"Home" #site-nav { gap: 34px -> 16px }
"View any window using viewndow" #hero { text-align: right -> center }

...

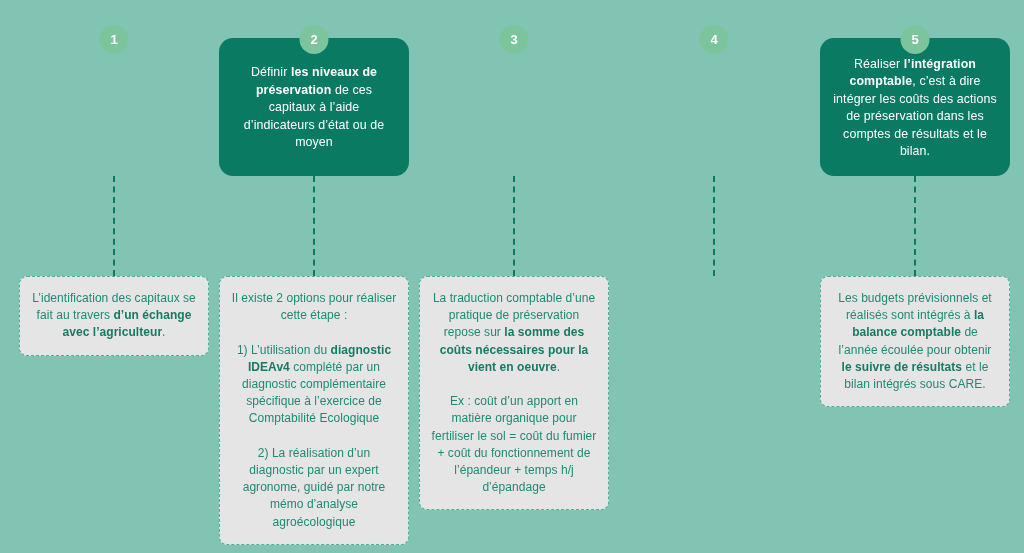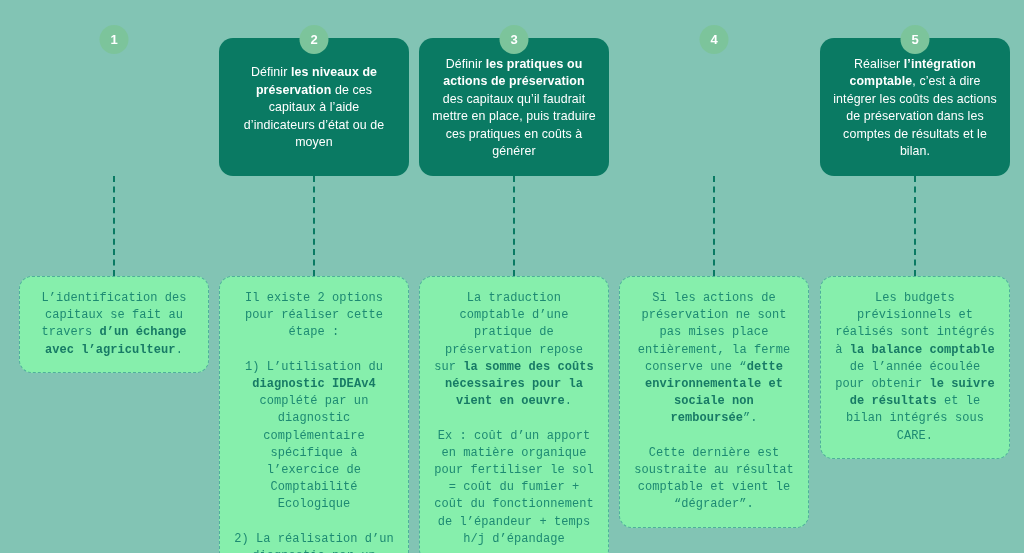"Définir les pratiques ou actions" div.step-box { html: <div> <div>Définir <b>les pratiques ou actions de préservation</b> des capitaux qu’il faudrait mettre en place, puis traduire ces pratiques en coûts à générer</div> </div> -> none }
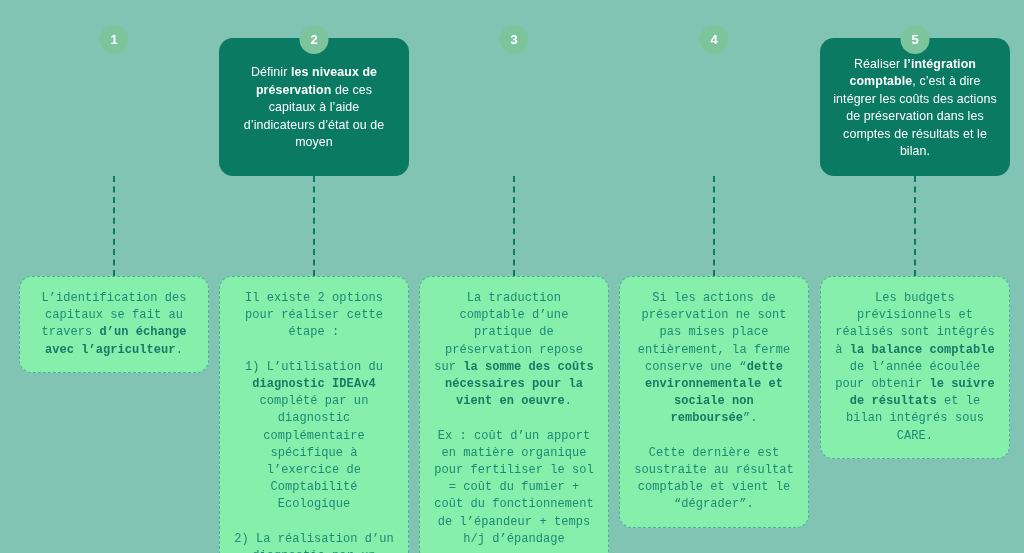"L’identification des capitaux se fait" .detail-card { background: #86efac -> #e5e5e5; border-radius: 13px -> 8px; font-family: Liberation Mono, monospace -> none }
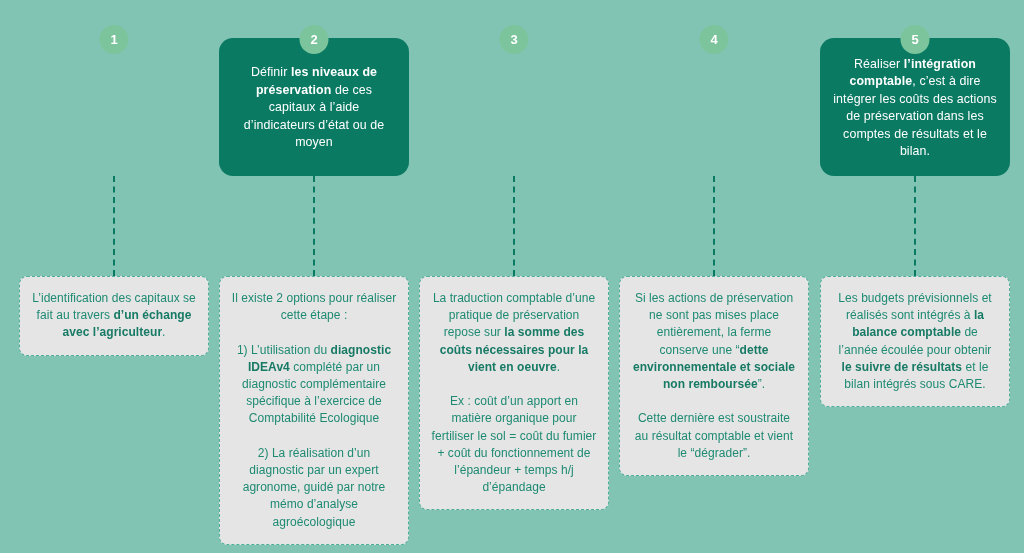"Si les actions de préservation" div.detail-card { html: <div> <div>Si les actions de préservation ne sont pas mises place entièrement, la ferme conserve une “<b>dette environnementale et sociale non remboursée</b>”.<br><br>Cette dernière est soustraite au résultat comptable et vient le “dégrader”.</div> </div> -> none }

- _Work to complete_
Go through the material above and output exactly the lines from the one containing "gap: 34px ->" through the one containing "any window using".

- _Your solution_
"Home" #site-nav { gap: 34px -> 16px }
"View any window using viewndow" #hero { text-align: right -> center }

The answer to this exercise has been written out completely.